Rexam and partner to sell plants to Irish rival for $3.5bn

Tasty deal: Ball and Rexam to bag $3.5bn from sale
Jeff J Mitchell/Getty Images)
Michael Bow25 April 2016

Ball and Rexam will each sell about a quarter of their fizzy-pop can manufacturing plants to an Irish rival for nearly $3.5 billion (£2.4 billion) to appease regulators concerned about their proposed merger.
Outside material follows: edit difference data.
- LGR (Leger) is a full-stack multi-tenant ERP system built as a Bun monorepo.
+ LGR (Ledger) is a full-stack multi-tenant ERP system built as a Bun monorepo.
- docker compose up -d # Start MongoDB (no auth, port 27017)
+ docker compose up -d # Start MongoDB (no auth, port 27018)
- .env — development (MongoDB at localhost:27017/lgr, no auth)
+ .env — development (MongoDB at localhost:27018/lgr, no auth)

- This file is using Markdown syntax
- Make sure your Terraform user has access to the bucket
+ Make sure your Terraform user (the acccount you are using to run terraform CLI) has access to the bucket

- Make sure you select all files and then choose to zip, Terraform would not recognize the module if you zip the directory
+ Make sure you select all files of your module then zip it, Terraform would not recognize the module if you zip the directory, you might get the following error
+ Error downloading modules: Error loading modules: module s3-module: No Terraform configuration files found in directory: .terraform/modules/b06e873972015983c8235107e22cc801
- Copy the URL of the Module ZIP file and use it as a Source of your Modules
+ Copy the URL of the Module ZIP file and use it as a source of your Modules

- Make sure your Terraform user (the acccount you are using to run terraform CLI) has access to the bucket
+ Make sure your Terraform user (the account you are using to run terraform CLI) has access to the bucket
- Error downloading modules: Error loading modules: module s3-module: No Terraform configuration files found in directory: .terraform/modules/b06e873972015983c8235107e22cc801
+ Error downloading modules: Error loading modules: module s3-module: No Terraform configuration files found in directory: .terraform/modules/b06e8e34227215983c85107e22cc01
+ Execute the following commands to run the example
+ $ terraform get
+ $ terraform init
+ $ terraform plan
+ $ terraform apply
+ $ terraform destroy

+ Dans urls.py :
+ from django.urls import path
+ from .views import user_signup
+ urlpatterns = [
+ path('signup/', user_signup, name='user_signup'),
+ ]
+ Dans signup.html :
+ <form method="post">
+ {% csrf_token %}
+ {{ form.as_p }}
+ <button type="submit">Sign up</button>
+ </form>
Twelve plants in Europe, eight in the US and two manufacturing sites in Brazil will be offloaded to Ireland’s Ardagh Group, led by Dublin financier Paul Coulson, for $3.2 billion in cash. It will also take on $210 million of debt.

Research sites and offices in Germany, Switzerland, Brazil, the US and in Chester in the north of England are also part of the sale. Ardagh has issued a $2.8 billion bond to finance the deal.

Ardagh does not make fizzy drink cans and will adapt the site to make its traditional metal containers used for tinned food.

It leaves Ball-Rexam, which unveiled its merger in February last year, with 75 manufacturing plants across the world, including Rexam’s existing Luton location and Tongwell engineering centre.

The European Commission had demanded the two firms sell off sites because of fears they would have a near-monopoly on the manufacture of cans.